Every one of us is perfectly imperfect. Recognizing and acknowledging this can help us work together to help ourselves, as well as each other. In my practice of offering self-help tips, I make no promises, and I certainly offer no guarantees. I have ideas that I myself have worked with, and practices that can increase your ability to help yourself.
What matters is that you, and you alone, know what you need. This is because the only person inside your head is you. Only you know how you feel, what you feel, how and what you think, and how you act as such. Any choices to make changes, and self-help you seek to move those forward, are yours to be made.
This of course brings us to another conflict. The notion of selfishness. Things that are not truly selfish are called such in our society these days. Worse, guilt and shame combine to complicate our practices.
So what can we do about this? How can we make self-help more effective?
It all begins with you
This is not easy. Let’s get that out of the way right off the bat. But putting these into practice can help. I am working with this myself, and I have good days and bad days, too. But, if sharing these insights help you help yourself, more power to you.
Practice mindfulness. Pause and ask yourself “What am I thinking?” “What/how and I feeling?” Really ask these questions, because doing so brings you into the now, and makes you aware.

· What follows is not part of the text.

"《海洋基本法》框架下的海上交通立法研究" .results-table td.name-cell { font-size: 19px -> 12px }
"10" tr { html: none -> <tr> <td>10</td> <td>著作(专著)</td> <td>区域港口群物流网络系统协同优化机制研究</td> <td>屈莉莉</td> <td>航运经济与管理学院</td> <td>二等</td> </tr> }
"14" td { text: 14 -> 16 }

Judge others less. It is super-easy to get mad at the person who cuts you off on the road. Likewise, we judge people for their poor decisions, false opinions, and many other things we differ on. Does this help you in any way? No. In fact, being judgmental of others distracts you from your own thoughts, feelings, and actions.
This is one of the bigger issues I am working on. I get pretty judgy about how certain people act, and in realizing that just distracts me from my own work, I am striving to lessen this.

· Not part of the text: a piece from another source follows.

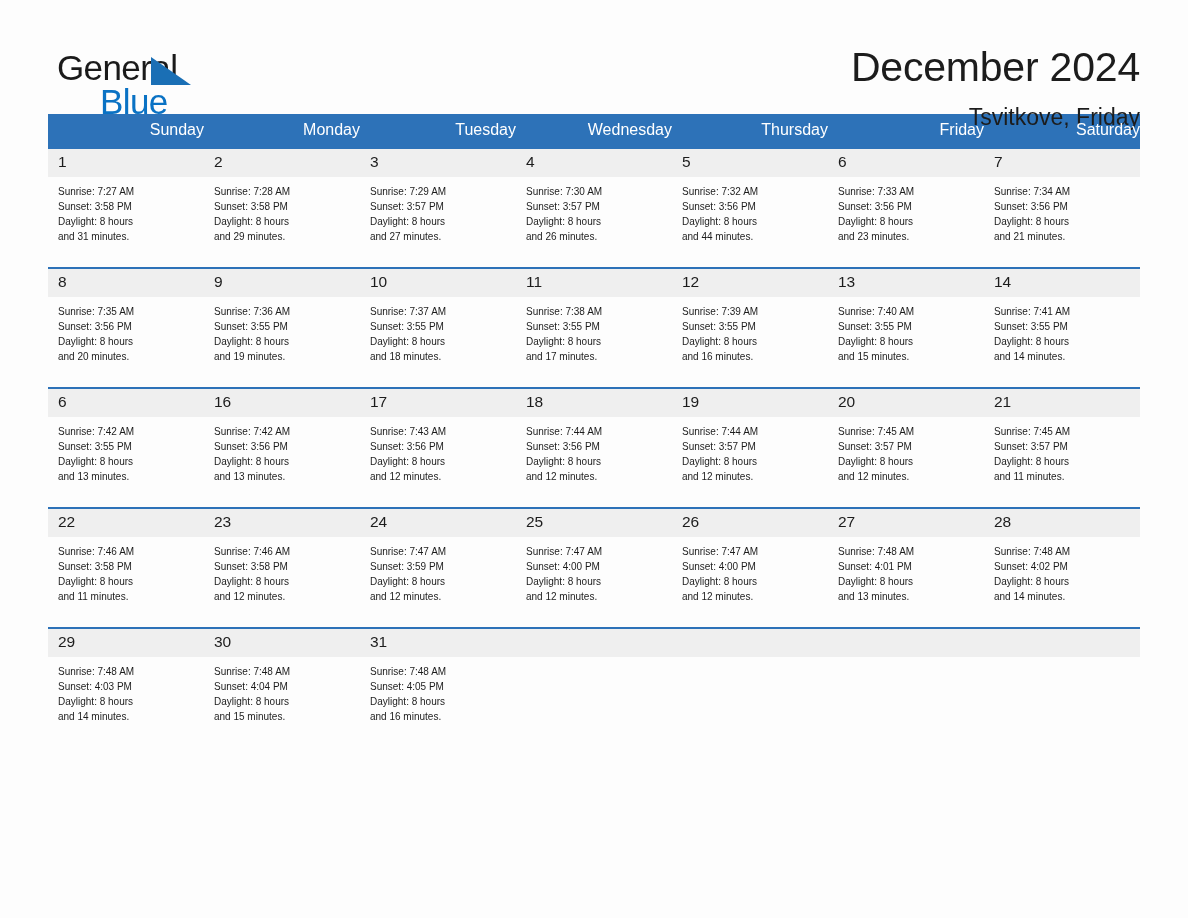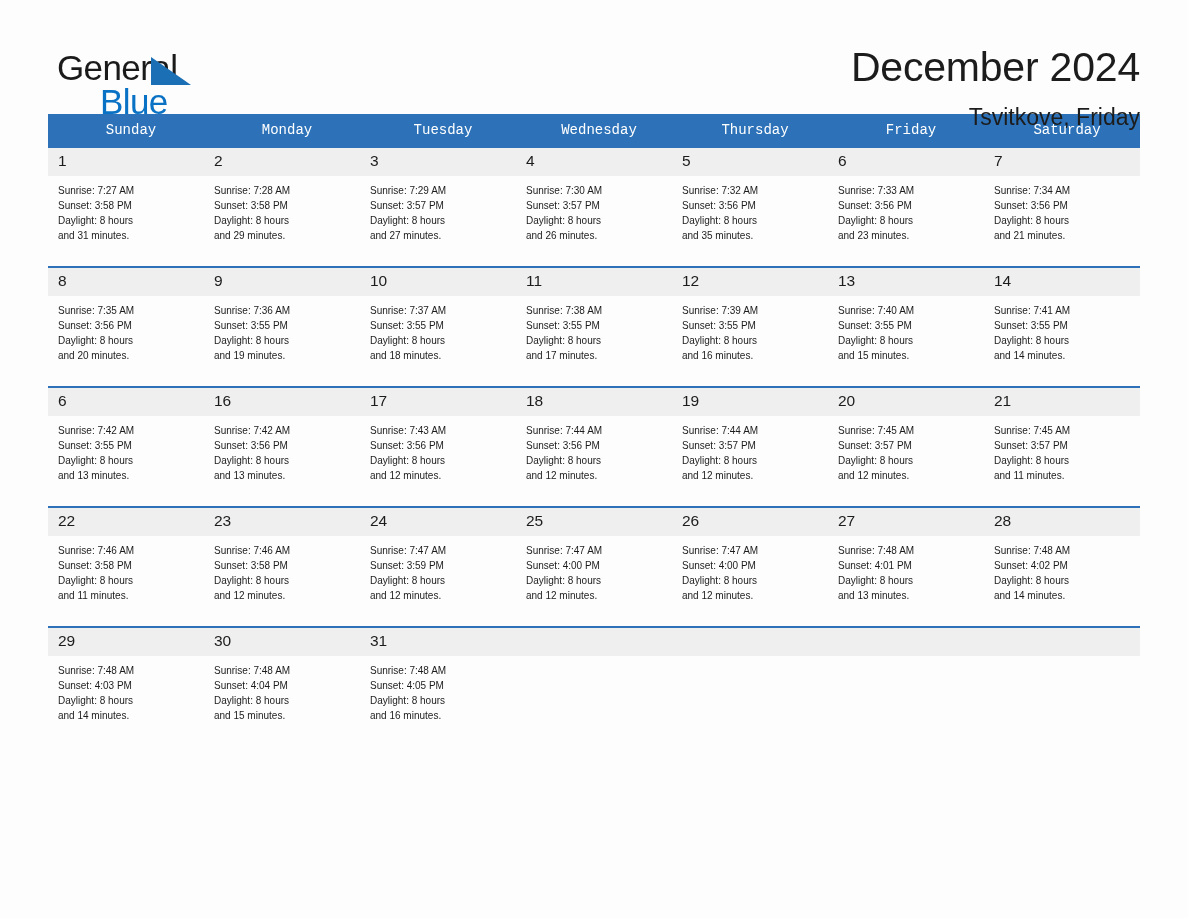"Sunday" .calendar th { font-family: Liberation Mono, monospace -> none; font-size: 14px -> 16px; text-align: center -> right }
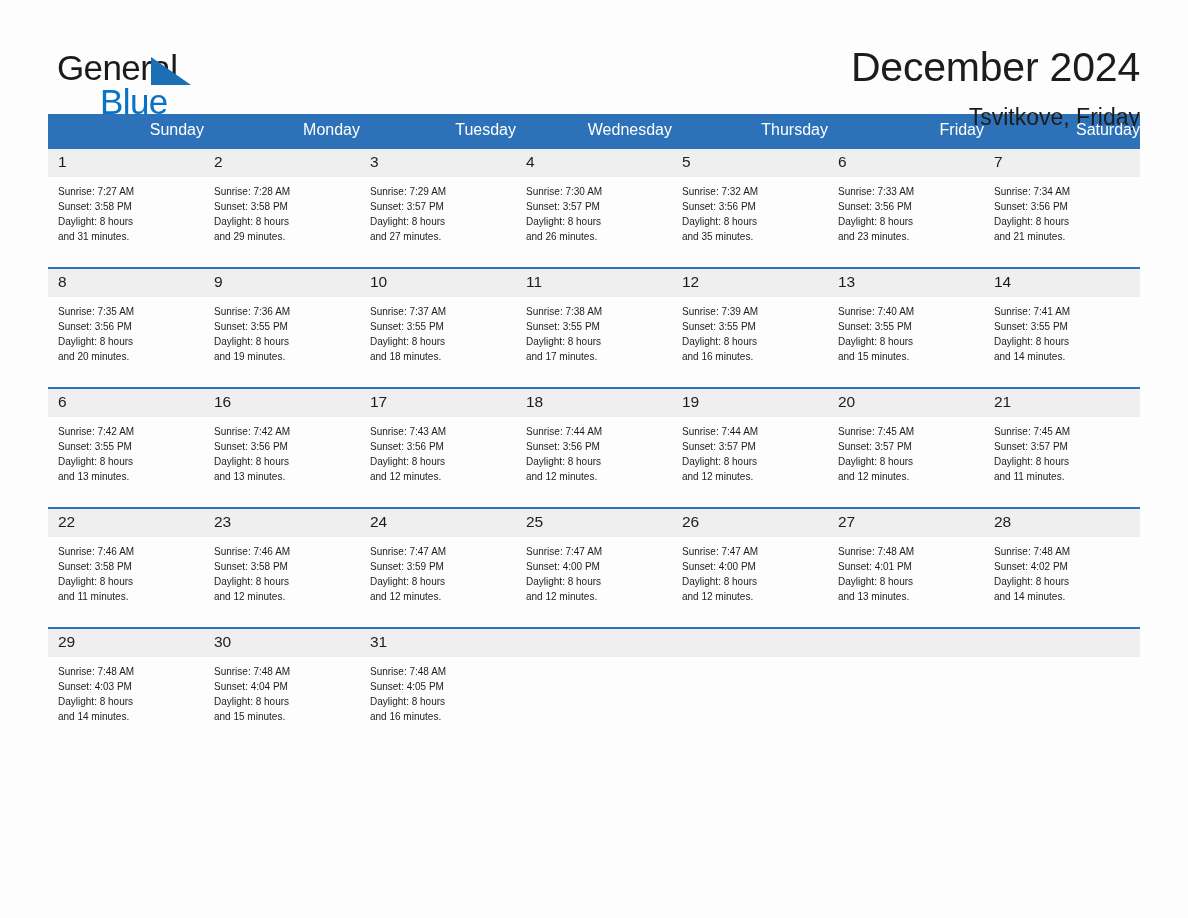"and 35 minutes." div { text: 35 -> 44 }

Don’t sacrifice. Because you might fear being judged for being selfish in practicing self-help, you might choose to sacrifice. It doesn’t really matter what you are sacrificing, whether its material or immaterial, this doesn’t help. In fact, sacrifice tends to make you feel bad, because in going without you get more easily upset.

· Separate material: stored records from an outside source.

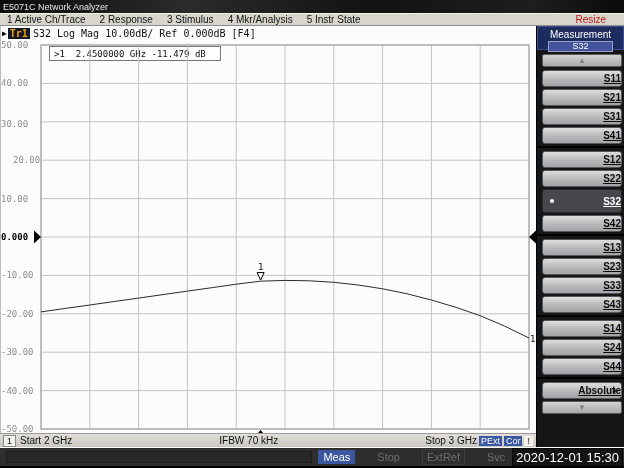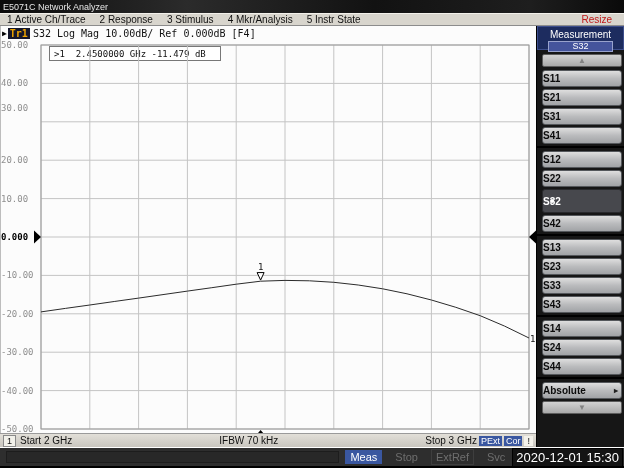"Resize" .menu-resize { padding-right: 12px -> 18px }
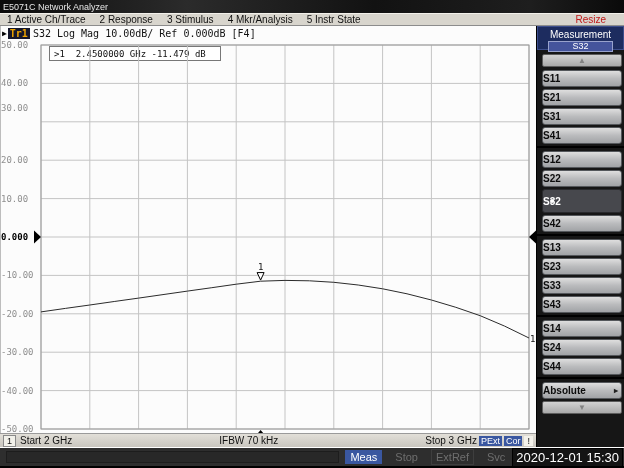"S11" .sk-btn { justify-content: flex-start -> flex-end; text-decoration: none -> underline }
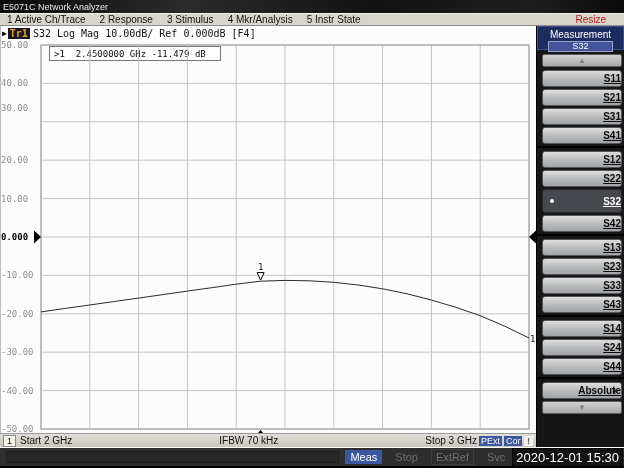"30.00" div.ylab { top: 77px -> 93px }
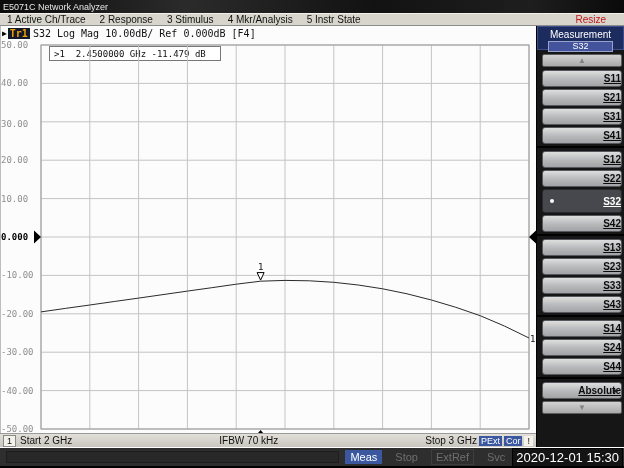"20.00" div.ylab { padding-left: none -> 12px }
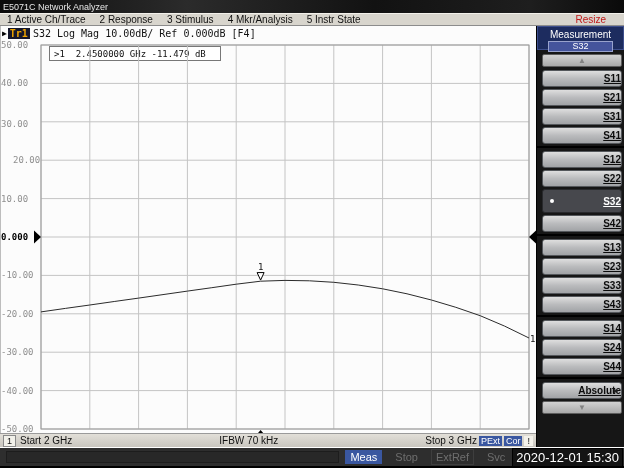"Stop" .sb-dis { margin-left: 9px -> 18px }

Sacrifice is a lack mentality. There is not enough, so I must do without doesn’t feel good. This tends to cause the need for MORE self-help, in fact.
Don’t worry about what anyone else thinks. While being less judgmental of others, you shouldn’t worry about how you are judged. What anyone else thinks of you is not all that important. You can’t live your life for the approval of others.
You are worthy
You deserve to live the best, fullest, must amazing life possible. This is why it is important to acknowledge that you are worthy and deserving of your self-help goals.
There are any number of mixed messages from our society that can cause you to believe that you are NOT worthy or deserving of achieving the best that you can. These are simply not true.
Nobody deserves to live in poverty, to be crapped upon by anyone, to be denied rights for any differences tangible or intangible, or to be made to feel otherwise unworthy. However differently we may think, however we perceive reality dissimilarly, we all still deserve the things we desire to achieve for our lives.
So long as nothing you are doing denies anyone ELSE the same, because we are not in competition here, you are worthy of succeeding. Your self-help practices are worthy of achieving your goals, and you deserve to feel complete, happy, and successful.
Breathe deep. Resist the fear, anxiety, and other negatives, seek assistance where you need it, and help yourself to the life you desire most. You are worthy and deserving of it. Self-help is a worthwhile, and frankly necessary practice. Keep that in mind as you go to it.